Copy every record below exactly as written, but leave out the pictures.

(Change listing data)
● ● ● ● ●

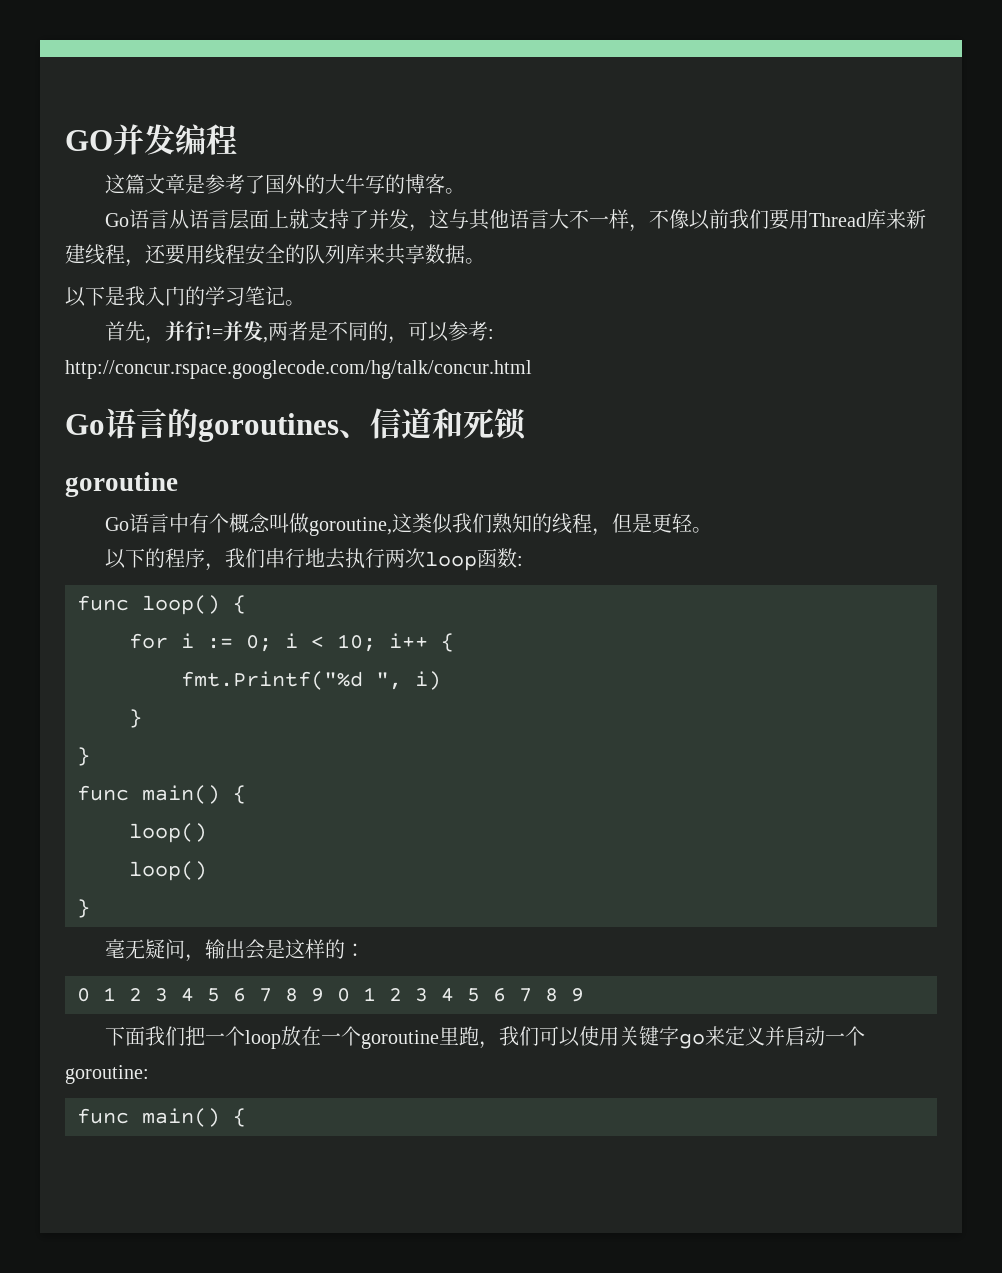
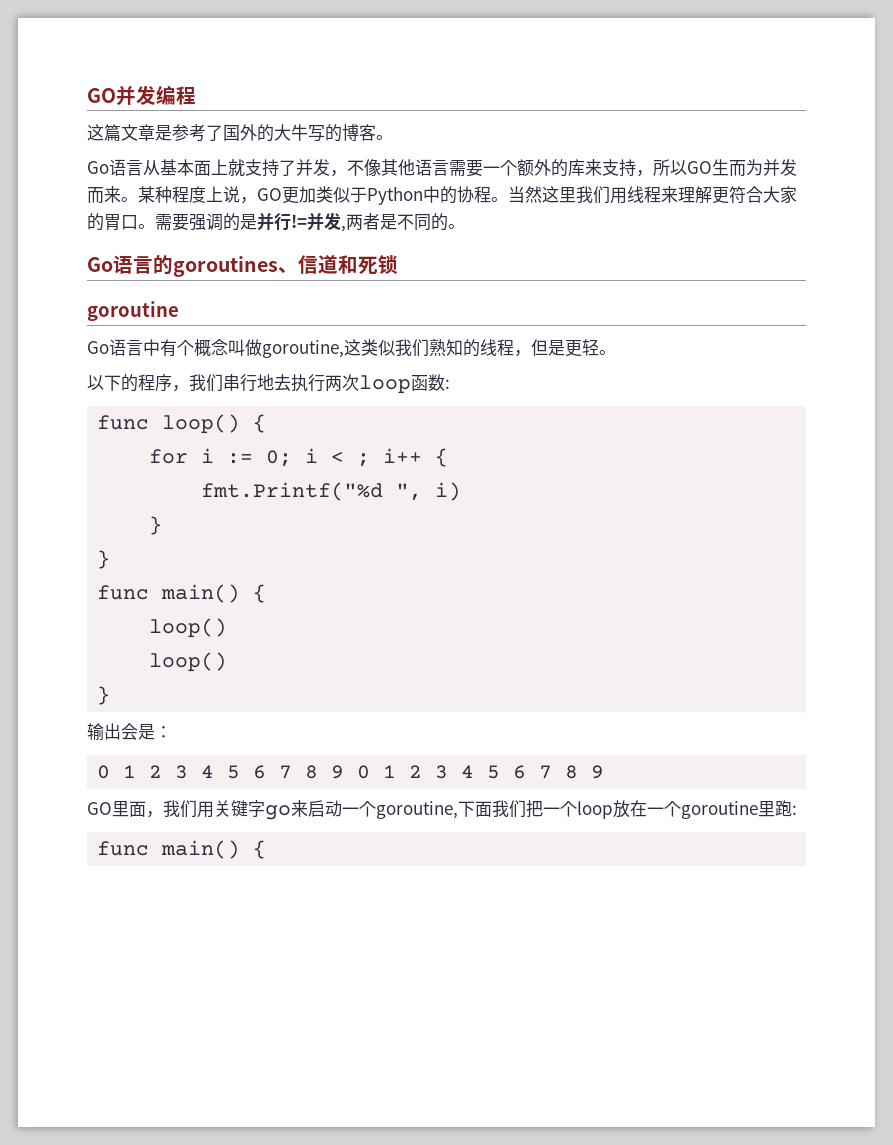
- Go语言从语言层面上就支持了并发，这与其他语言大不一样，不像以前我们要用Thread库来新建线程，还要用线程安全的队列库来共享数据。
- 以下是我入门的学习笔记。
- 首先，并行!=并发,两者是不同的，可以参考: http://concur.rspace.googlecode.com/hg/talk/concur.html
+ Go语言从基本面上就支持了并发，不像其他语言需要一个额外的库来支持，所以GO生而为并发而来。某种程度上说，GO更加类似于Python中的协程。当然这里我们用线程来理解更符合大家的胃口。需要强调的是并行!=并发,两者是不同的。
- for i := 0; i < 10; i++ {
+ for i := 0; i < ; i++ {
- 毫无疑问，输出会是这样的：
+ 输出会是：
- 下面我们把一个loop放在一个goroutine里跑，我们可以使用关键字go来定义并启动一个goroutine:
+ GO里面，我们用关键字go来启动一个goroutine,下面我们把一个loop放在一个goroutine里跑:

● ● ● ● ●

▸ **RESPONSE TO THE TASK**:
- Go语言从语言层面上就支持了并发，这与其他语言大不一样，不像以前我们要用Thread库来新建线程，还要用线程安全的队列库来共享数据。
- 以下是我入门的学习笔记。
- 首先，并行!=并发,两者是不同的，可以参考: http://concur.rspace.googlecode.com/hg/talk/concur.html
+ Go语言从基本面上就支持了并发，不像其他语言需要一个额外的库来支持，所以GO生而为并发而来。某种程度上说，GO更加类似于Python中的协程。当然这里我们用线程来理解更符合大家的胃口。需要强调的是并行!=并发,两者是不同的。
- for i := 0; i < 10; i++ {
+ for i := 0; i < ; i++ {
- 毫无疑问，输出会是这样的：
+ 输出会是：
- 下面我们把一个loop放在一个goroutine里跑，我们可以使用关键字go来定义并启动一个goroutine:
+ GO里面，我们用关键字go来启动一个goroutine,下面我们把一个loop放在一个goroutine里跑:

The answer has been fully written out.